- Born: Fujiwara no Akiko 藤原明子 c. 995
- Died: 1076
- Occupation: Menoto
- Spouse: Fujiwara no Kanetsune
- Children: Fujiwara no Akitsuna
- Father: Fujiwara no Junji
- Relatives: Fujiwara no Nagako (Granddaughter)
- Family: Fujiwara Clan

= Ben no Menoto =

Poet and wetnurse to Princess Teishi

Ben no Menoto (弁乳母), (995-1076) was the menoto of Princess Teishi, the daughter of Emperor Sanjō. Her real name was Fujiwara no Akiko.

== Life ==
Ben no Menoto was the menoto (wetnurse) of Princess Teishi. She was born in 995, with the personal name of Fujiwara no Akiko, though little other information is known about her childhood. She began her service in 1013, and was supposedly on good terms with Suō no Naishi. She was also a poet, and her poems are collected in the Goshūi Wakashū In 1027 the mother of Princess Teishi, Empress Dowager Fujiwara no Kenshi (Known as Empress Dowager Biwadono in retirement) died. After her death, Ben no Menoto wrote a stanza about seeing the withered iris scent bags still being hung above the old chambers where the Empress Dowager used to stay.

Roots out of season
I leave hanging there.

A court lady, Gō Jijū (Daughter of Akazome Emon) responded with her own stanza.
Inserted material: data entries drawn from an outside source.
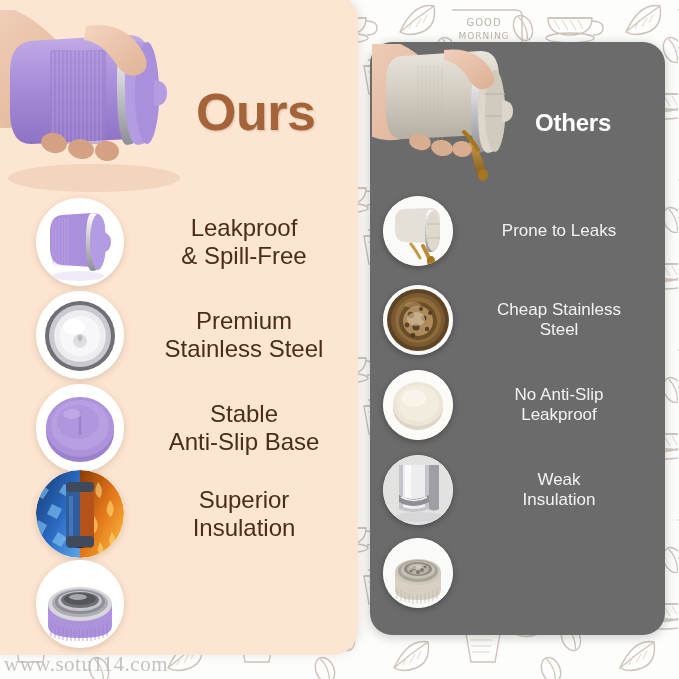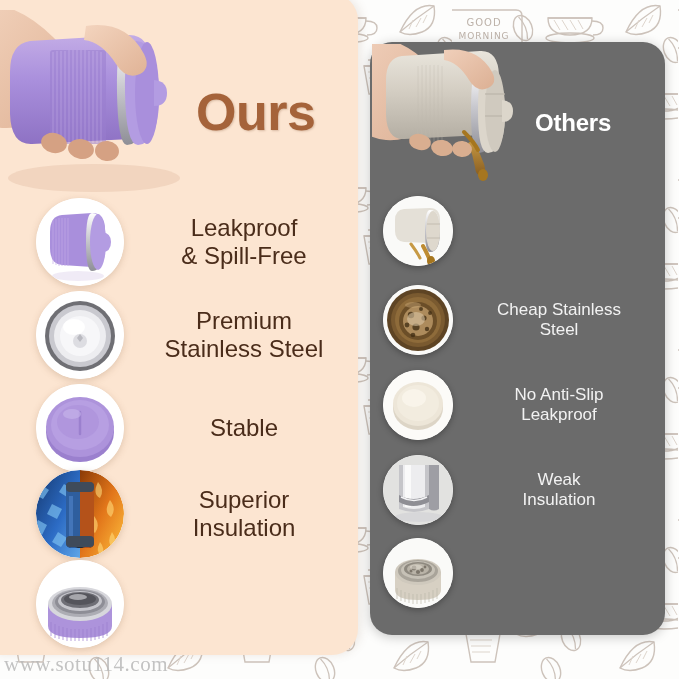--- a/index.html
+++ b/index.html
@@ -235,20 +235,21 @@
       <ellipse cx="44" cy="48" rx="34" ry="30" fill="#9B80CE"></ellipse>
       <ellipse cx="44" cy="43" rx="34" ry="30" fill="#AD93DB"></ellipse>
       <ellipse cx="44" cy="41" rx="29" ry="25" fill="#B79FE2"></ellipse>
       <ellipse cx="42" cy="38" rx="21" ry="17" fill="#AE94DC" opacity=".8"></ellipse>
       <path d="M44 28 v22" stroke="#9B80CE" stroke-width="2.5" stroke-linecap="round"></path>
       <ellipse cx="36" cy="30" rx="9" ry="5" fill="#C8B5EB" opacity=".6"></ellipse>
     </svg>
   </div>
   <div class="feat-label">
     <div>Stable</div>
+    <div>Anti-Slip Base</div>
   </div>
 </div>
 
 <div class="feature-row ours-row" style="top:470px">
   <div class="thumb">
     <svg viewBox="0 0 88 88">
       <defs>
         <clipPath id="clipIns">
             <circle cx="44" cy="44" r="44"></circle>
           </clipPath>
@@ -368,20 +369,21 @@
       <path d="M12 24 q0 -10 9 -11 l26 -1 q10 0 10 12 l0 11 q0 12 -10 12 l-26 -1 q-9 -1 -9 -11 z" fill="#E4E0D7"></path>
       <path d="M47 14 q10 0 10 21 q0 21 -10 21 q-5 0 -5 -21 q0 -21 5 -21z" fill="url(#gSteelRing)"></path>
       <ellipse cx="50" cy="35" rx="7" ry="20" fill="#DED8CD"></ellipse>
       <path d="M44 28 h13 M44 42 h13" stroke="#C3BCB0" stroke-width="1"></path>
       <path d="M40 50 q5 9 7 15" stroke="#BE8C32" stroke-width="4" fill="none" stroke-linecap="round"></path>
       <ellipse cx="48" cy="65" rx="4" ry="5" fill="#A6761F"></ellipse>
       <path d="M28 48 q6 8 9 14" stroke="#C79A45" stroke-width="3" fill="none" stroke-linecap="round"></path>
     </svg>
   </div>
   <div class="feat-label">
+    <div>Prone to Leaks</div>
   </div>
 </div>
 
 <div class="feature-row others-row" style="top:285px">
   <div class="thumb">
     <svg viewBox="0 0 70 70">
       <circle cx="35" cy="35" r="35" fill="#FAFAF8"></circle>
       <circle cx="35" cy="35" r="31" fill="#5E4424"></circle>
       <circle cx="35" cy="35" r="27" fill="#7A5A30"></circle>
       <circle cx="35" cy="35" r="23" fill="#8E6B3A"></circle>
Though there are iris leaves.

In 1076 Ben no Menoto passed away.

== Poetry ==
| Japanese | Rōmaji | English |
|
 白川の近きわたりにちる花は梢に懸る波かとぞみる
 |
Shirakawa no chikaki watari ni chiru hana wa kozue ni kakaru nami ka to zo miru
 |
 The flowers that fall at the approach of the Shirakawa River are like waves on the treetops.